Так арабы сидели на своих высоких ладках годы и столетия, подремывая в жару, лениво торгуя в холод. Мы, евреи, пришли со своими новыми методами, разбудили их от спячки, показали, что есть конкуренция на этом свете, прогресс, заработки и высший «standard of life». Это нам не простится. Один образованный араб, с которым я говорила по-французски в поезде, мне сказал: «Дайте нам петь нашу песенку. Мы не хотим вашей культуры и вашего темпа. Нам это чуждо». Он намекал на песенку из рассказа о владельце замка и сапожнике (или другом ремесленнике?), которую мы учили еще в школе. Ремесленник пел свою песенку и мешал богачу отдыхать. Богач послал ему деньги и просил прекратить петь. После нескольких дней ремесленник ответил: «Дай мне петь мою песенку, я не хочу твоих денег».

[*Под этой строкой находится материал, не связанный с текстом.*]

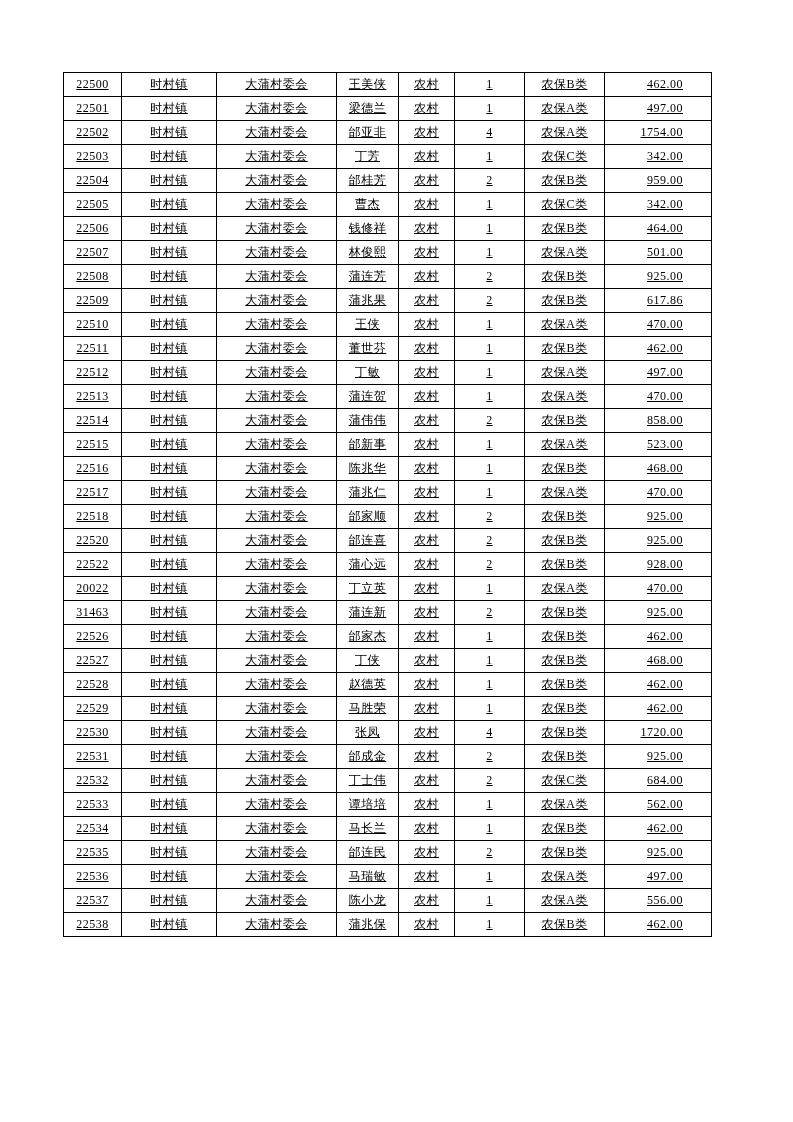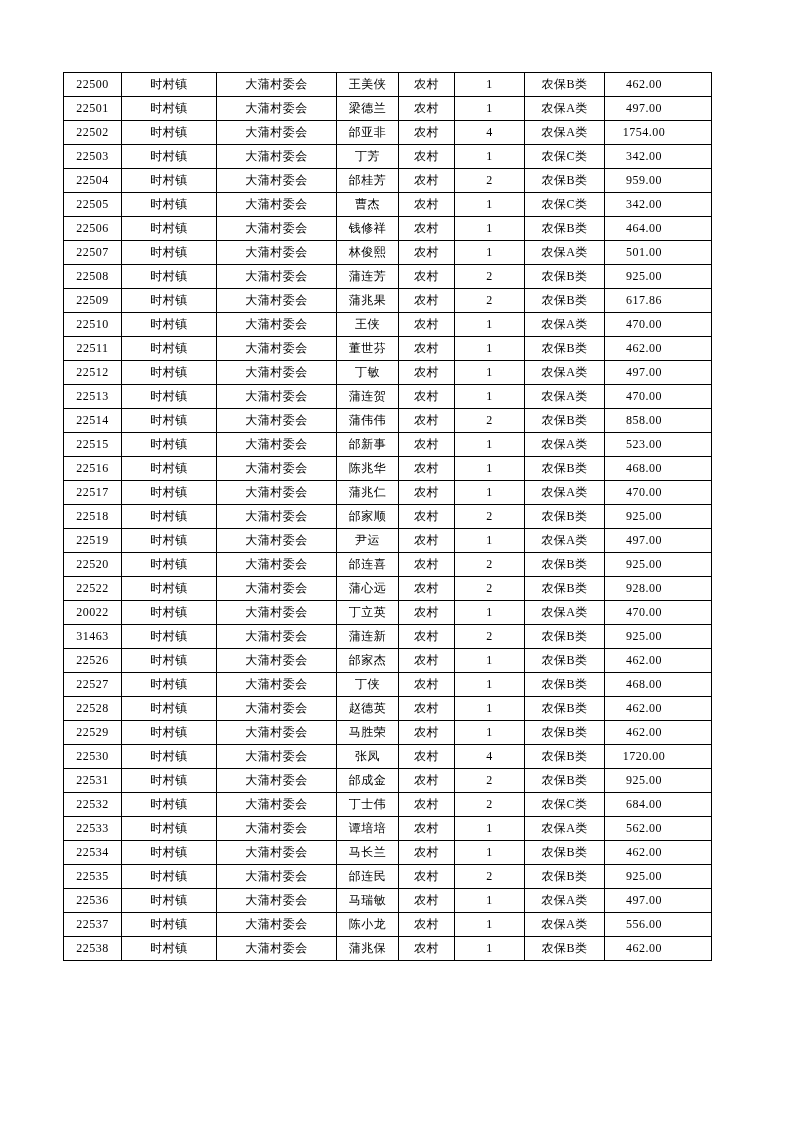"22500" table.data-table { text-decoration: none -> underline }
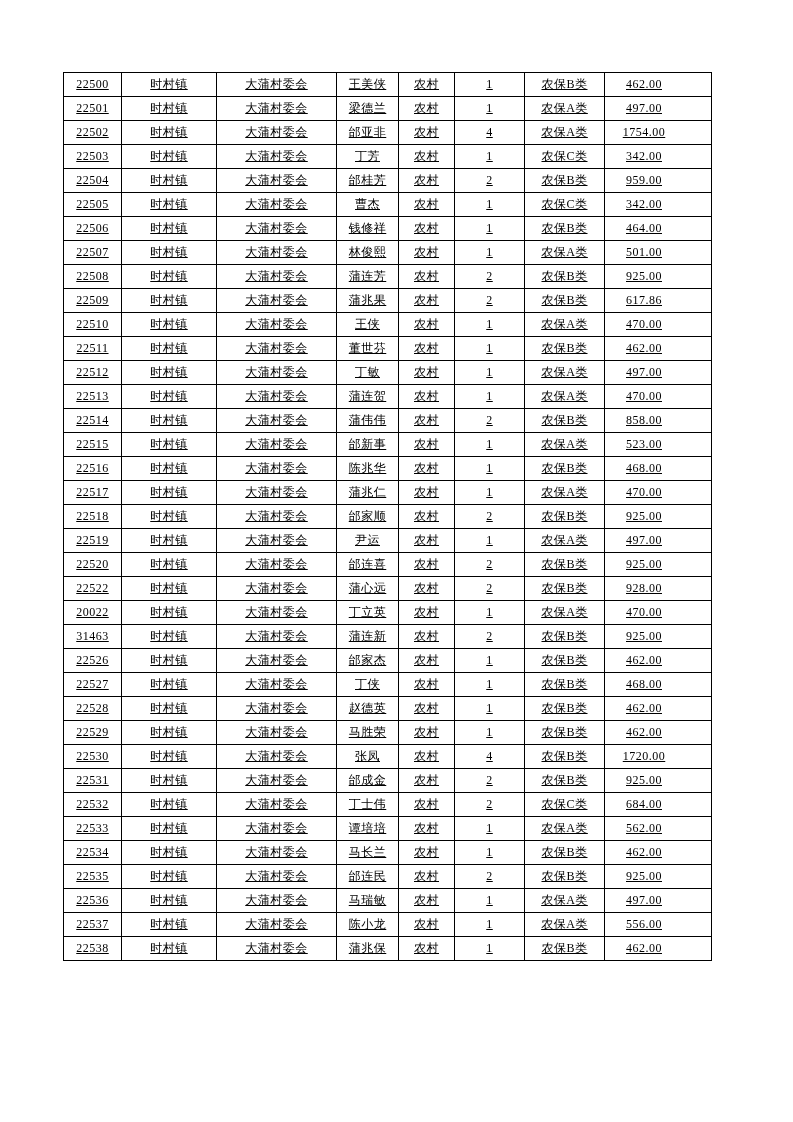"462.00" table.data-table td.col-7 { text-align: center -> right }
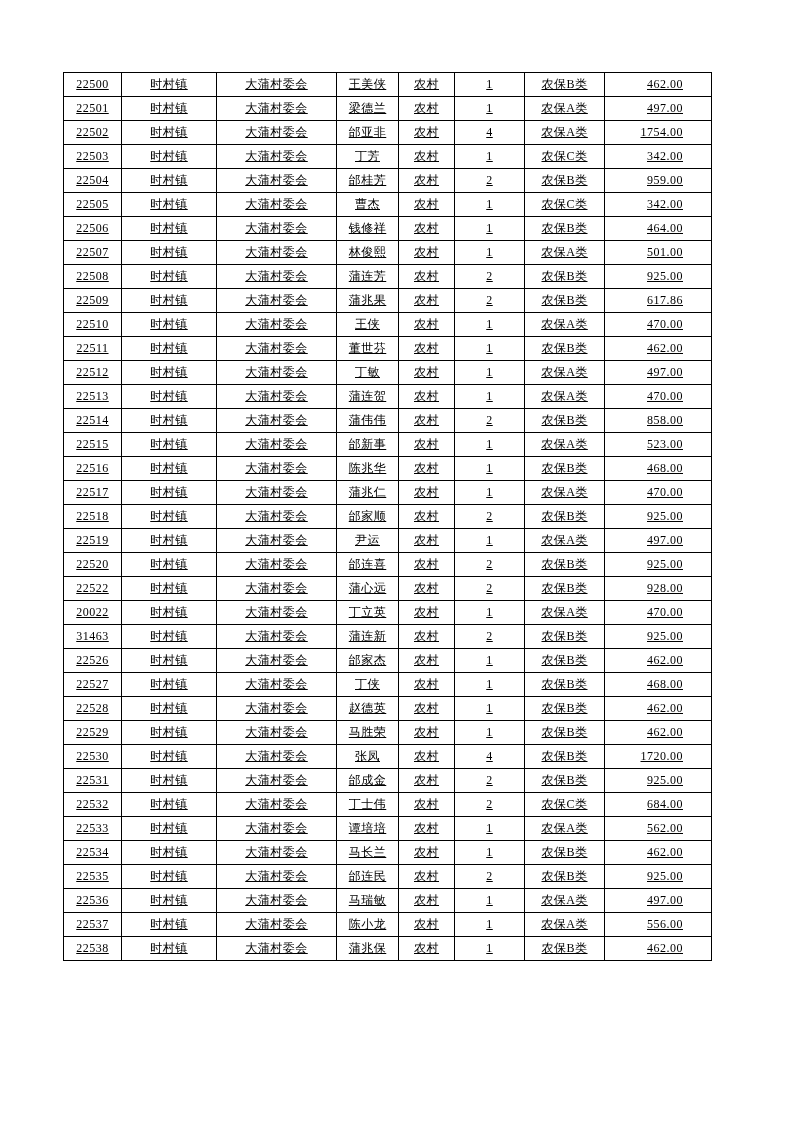"22519" tr { html: <tr> <td>22519</td> <td>时村镇</td> <td>大蒲村委会</td> <td>尹运</td> <td>农村</td> <td>1</td> <td>农保A类</td> <td>497.00</td> </tr> -> none }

Но в данном случае с арабами дело обстояло иначе. Мы не были владельцами замков. Мы зашумели своими молотками, заступами, машинами и тракторами, и проснулись богатые эфенди. Они поняли, что наши новые методы внесут брожение в ряды пролетариев, и захотели запретить нам работать. Им угрожало повышение заработной платы, они бы не могли дальше так эксплуатировать своих вассалов, феллахов, у которых они были сплошь в долгу. И они подняли бунт не снизу, а сверху. Песенку пели не несчастные феллахи и бродяги-бедуины, а те эфенди, которые сидели в Париже и Каире и насвистывали совсем другие мотивы.
Обратно из Иерусалима мы ехали не поездом, а в такси (фунт и десять египетских пьястров за одно место). Дорога была очень извилистая, серпантина, которая семь раз изогнулась в одном месте и за то была прозвана «местом семи сестер»[364]. Эта дорога показалась нам еще красивее, чем железнодорожная.
15 швата мы были с детьми на пикнике, который устраивает каждый год в этот день школьная сеть — Праздник посадок[365]. Было несколько тысяч детей и даже малыши из детских садов. Дефилировали мимо памятника Неттера[366], основателя агрономической школы в Микве-Исраэль. Наши ребята в первый раз посадили своими ручонками деревца. Потом был спорт, футбол, разные состязания, и мы с Марком были приглашены к директору школы на завтрак.
Зима 1920 года была суровая даже в Тель-Авиве. Целыми ночами ветер рвал ставни, домов было мало, и все они были обращены к морю, хотя стояли на очень большом расстоянии от берега. Говорили, что с 1878 года не было такой лютой зимы. Вода на море стала темно-серой, как сталь. Дорога к морю была почти невозможной. Лампа гасла даже при закрытых окнах и ставнях. Ветер вздувал занавески, и двери в комнатах хлопали каждый раз, когда открывалась входная дверь. Иногда в них с треском лопались стекла. Наши дети простудились и почти всю зиму попеременно хворали инфлуэнцей. Я «отморозила» себе пальцы на руках, чего не было даже в Москве. Я никогда не могла согреться. Я оплакивала каждую шерстяную и меховую вещь, которую я оставила, подарила и раздала в Вильне и в Москве. У меня даже не было порядочного зимнего пальто. Мы ехали в полной уверенности, что здесь в Палестине это не нужно. Дети еще имели легкие пальто, и, как курьез, мы привезли для Рут капор и муфту, но никакие палестинские дети не носили ничего, кроме свитера или «мишки» из шерсти, и вместо чулок у них были носки.
Печей у нас не было, в некоторых домах для красоты были вделаны камины или кафельные печи, но их никто не топил. С маленькими печурками таскались по комнатам и еще больше простужались от неравномерной температуры.